There is also the position that _any_ negative, such as death, is not ethical to impose upon someone without their informed consent. Since the person doesn't yet exist to give such consent, this automatically precludes childbirth. This is like a "first, do no harm" philosophy. You *will* be doing them harm, but you are making the decision for them that the positives will make up for it.

I'm not saying I agree with these positions, but they seem to be reasonable beliefs for those that do.


----------



## MadnessVertigo (Sep 26, 2016)

Beobachter said:


> I think one point of difference is that there are known negative facts; a child will experience sadness, mental and physical pain and death during their life, this is not optional, however, the positive experiences are not for certain, they may or may not have a happy, fulfilling life.

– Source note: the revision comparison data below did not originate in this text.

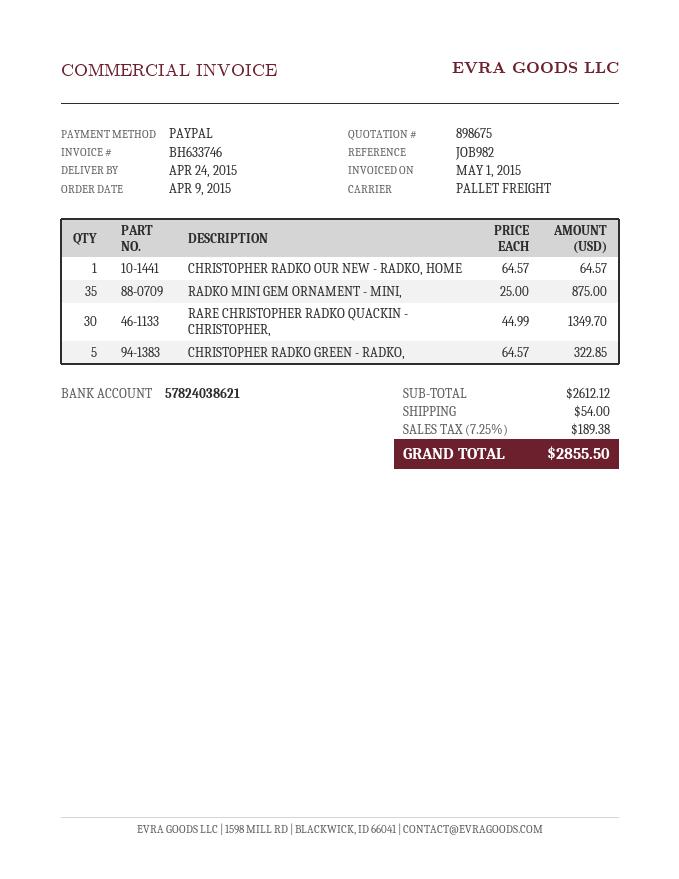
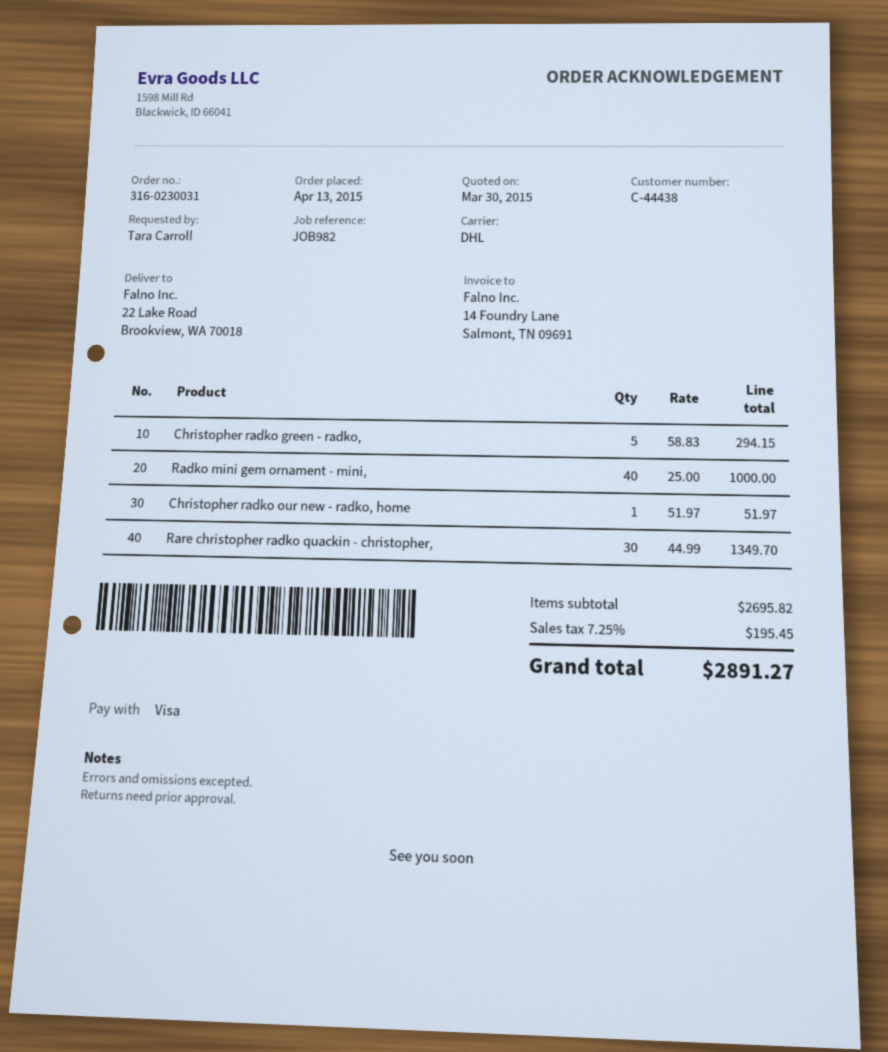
order date: 2015-04-09 -> 2015-04-13
payment method: PayPal -> Visa
shipping method: pallet freight -> DHL
CHRISTOPHER RADKO OUR NEW - RADKO, HOME: 1 x 64.57 = 64.57 -> 1 x 51.97 = 51.97
RADKO MINI GEM ORNAMENT - MINI,: 35 x 25.00 = 875.00 -> 40 x 25.00 = 1000.00
CHRISTOPHER RADKO GREEN - RADKO,: 5 x 64.57 = 322.85 -> 5 x 58.83 = 294.15
subtotal: 2612.12 -> 2695.82
shipping: 54.00 -> none
tax: 7.25% = 189.38 -> 7.25% = 195.45
total: 2855.50 -> 2891.27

Aren't you loading the scales differently by your phrasing? On one side you say there is sadness, pain and death, which no one will deny. But on the other side you put "a happy, fulfilling life", which is subjective and perhaps rare. "Positive experiences" however, I think almost every organism will feel, unless their life is extremely brutal and short.



> Whether a person believes the _potential_ positives outweighs the _potential and known_ negatives depends on their own experiences. From this perspective, it is reasonable for a person to believe that the negatives have a sufficiently high probability of outweighing the positives, making childbirth generally unethical.


I was with you until you leaped to "generally unethical". Yes, a person may weigh what kind of life their potential child will lead (and most likely be wrong), but this is not sufficient to generalize that all child birth is unethical in principal, for all people.



> There is also the position that _any_ negative, such as death, is not ethical to impose upon someone without their informed consent. Since the person doesn't yet exist to give such consent, this automatically precludes childbirth. This is like a "first, do no harm" philosophy. You *will* be doing them harm, but you are making the decision for them that the positives will make up for it.


No human being or organism has ever or will ever consent to be born. Of course consent is very important when we talk about beings who exist, but it is absurd to talk about violating the consent of someone who hasn't even been conceived.


----------



## i suck at life (Mar 14, 2014)

no i didnt always want children, but now that im older and found someone that i love and want to spend the rest of my life with, the urge has become super strong


----------



## Beobachter (Jun 16, 2015)

MadnessVertigo said:


> Aren't you loading the scales differently by your phrasing? On one side you say there is sadness, pain and death, which no one will deny. But on the other side you put "a happy, fulfilling life", which is subjective and perhaps rare. "Positive experiences" however, I think almost every organism will feel, unless their life is extremely brutal and short.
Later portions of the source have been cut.